Look at this, from Houston: “An unidentified reporter approached a man as be began putting his boat into the flooded river that yesterday was an interstate highway. The Independent Journal Review reports he asked the man … what he ‘is about to do.’ The man responded, ‘I’m gonna go try to save some lives,’” Breitbart noted.
And with that, the guy, who identified himself as from Texas City, went about his business.
Austin Kellerman, news director at a television station in Little Rock, Arkansas, posted the brief video of the conversation on Twitter.
And in a separate tweet, Kellerman posted a video of Mister Rogers talking about life lesson — about the need to look amid the darkness for the people who are trying to help.
“You will always find people helping,” Kellerman quoted the American icon as saying, in text above the video. And then Kellerman added this personal message: “Well done Texas. Long road ahead. We’re with you!”
Fox News caught other feel-good moments among the disaster.
Ellison Barber, whose Twitter account lists her as a correspondent for Fox, showed photos of citizens helping citizens — a man carrying a woman and baby from the water, men helping n elderly gentleman to safety, a correspondent from an on-location television flagging a rescue boat to save a truck driver, rescuers bringing trapped children — one in a wheelchair — to safety.

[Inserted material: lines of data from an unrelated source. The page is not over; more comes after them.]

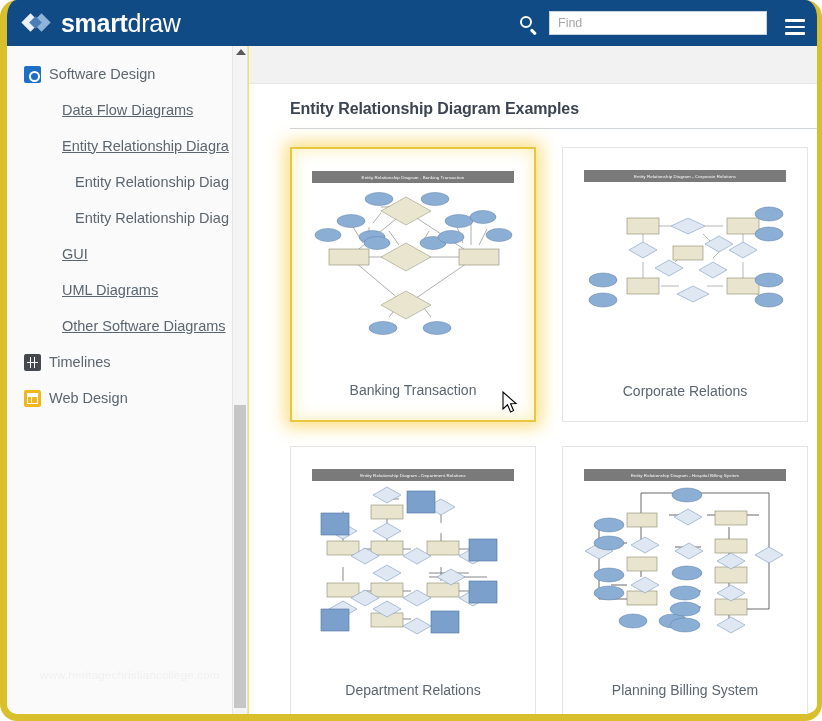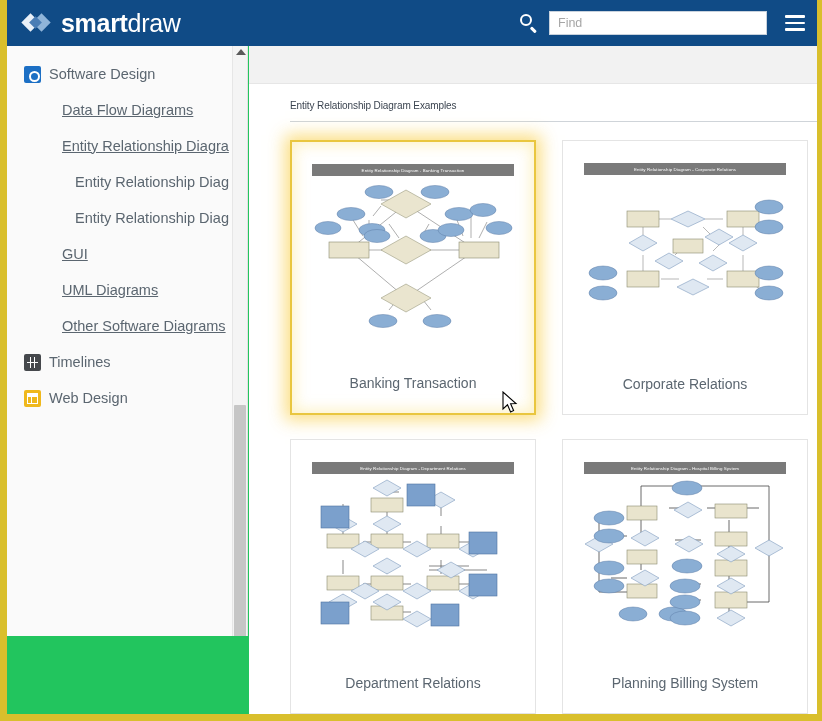--- a/index.html
+++ b/index.html
@@ -12,11 +12,12 @@
   #app {
     position: relative;
     width: 822px; height: 721px;
-    background: #22c55e;
+    background: #fde047;
     border-left: 7px solid #d9bf2c;
     border-bottom: 7px solid #d9bf2c;
     border-right: 5px solid #d9bf2c;
     overflow: hidden;
+    border-radius: 17px;
   }
 
   

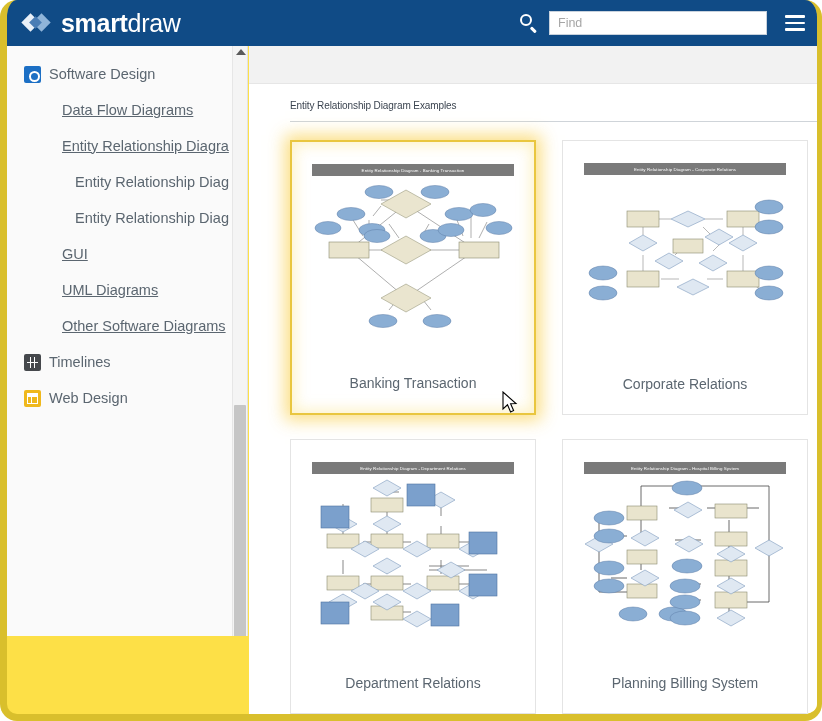--- a/index.html
+++ b/index.html
@@ -48,7 +48,7 @@
   .brand-text .l { font-weight: normal; }
 
   .header-right {
-    margin-left: auto; display: flex; align-items: center;
+    margin-left: auto; display: flex; align-items: flex-end;
   }
   .search-icon {
     width: 20px; height: 20px; position: relative; margin-right: 10px;

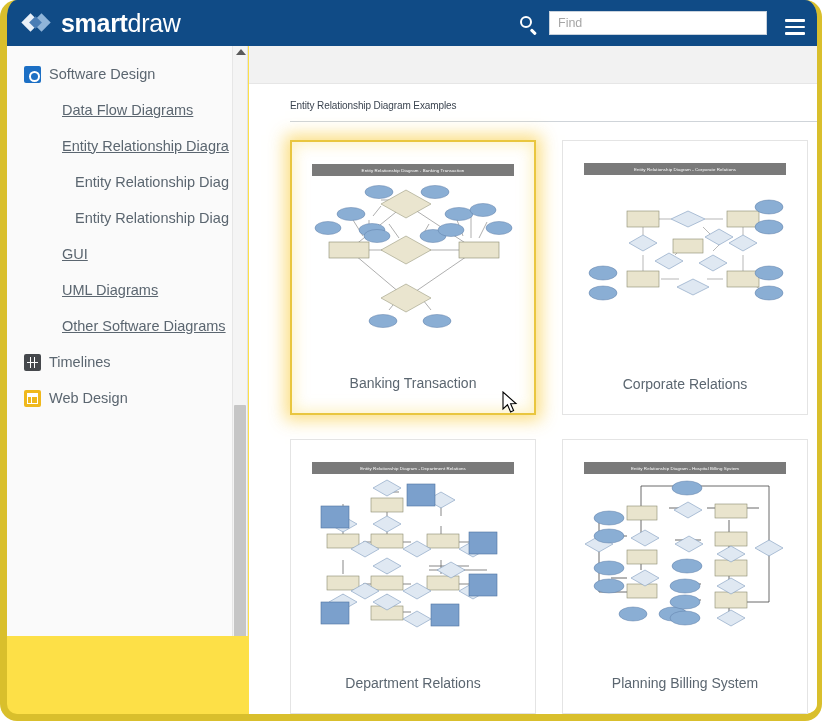--- a/index.html
+++ b/index.html
@@ -80,7 +80,7 @@
   
   .sidebar {
     position: absolute; top: 46px; left: 0;
-    width: 241px; height: 590px;
+    width: 241px; height: 668px;
     background: #fafafa;
     border-right: 1px solid #e2e2e2;
     overflow: hidden;

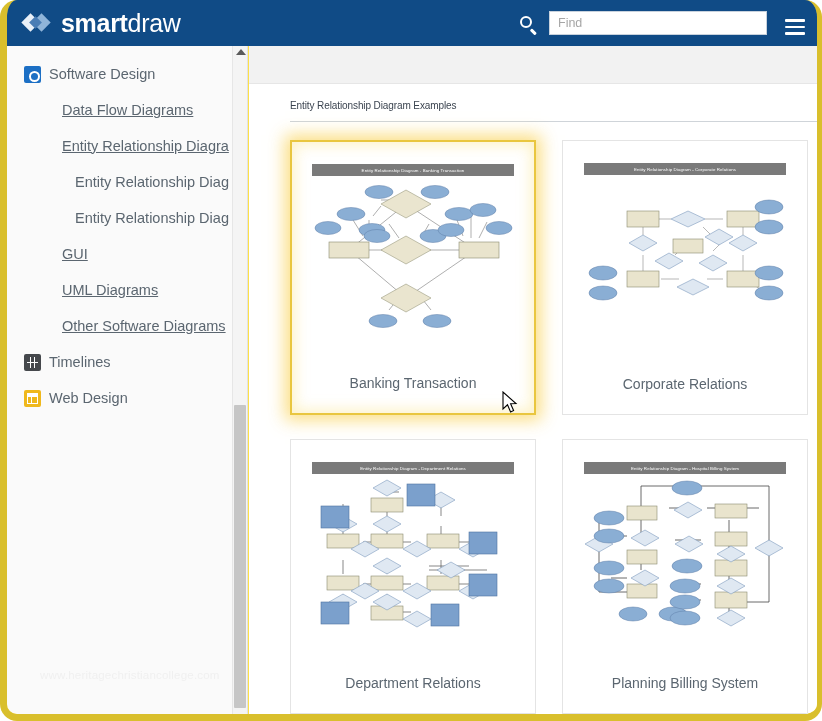--- a/index.html
+++ b/index.html
@@ -165,7 +165,7 @@
   }
   .page-title {
     margin: 16px 0 0 41px;
-    font-size: 10px; font-weight: normal; color: #3b4450;
+    font-size: 16px; font-weight: bold; color: #3b4450;
     letter-spacing: -0.1px;
   }
   .title-rule {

And not all the rescuers were professionals.
“I have a friend who has transported 50-plus people to safety over the past 2 hours in the bed of his truck,” one social media poster retweeted by Barber wrote. “It’s everywhere #HoustoniansRock.”
“A rescue on live TV,” Barber tweeted, alongside a Fox video of the dramatic scene as it unfolded. “This guy doesn’t appear to be a first responder … just a regular person, stepping in and saving 3 people #HoustonFlood.”
Another, from Barber: “@KPRC2 interviewed a man using his own boat to get his neighbors out of their flooded homes. #LookForTheHelpersTX #HoustonFlood.”
Amid the darkness, a light — many, many lights. Texas may be facing a devastation the rest in the nation pray hard to avoid — but they’re responding with a mettle and kindness that reminds of old-timey values and virtues. They’re taking desperation and despondency and turning it into inspiration and joy. And they’re showing a nation torn by politics and partisanship that the spark that helped make America great — the whole “we’re in this together” mindset — is still very much alive and burning.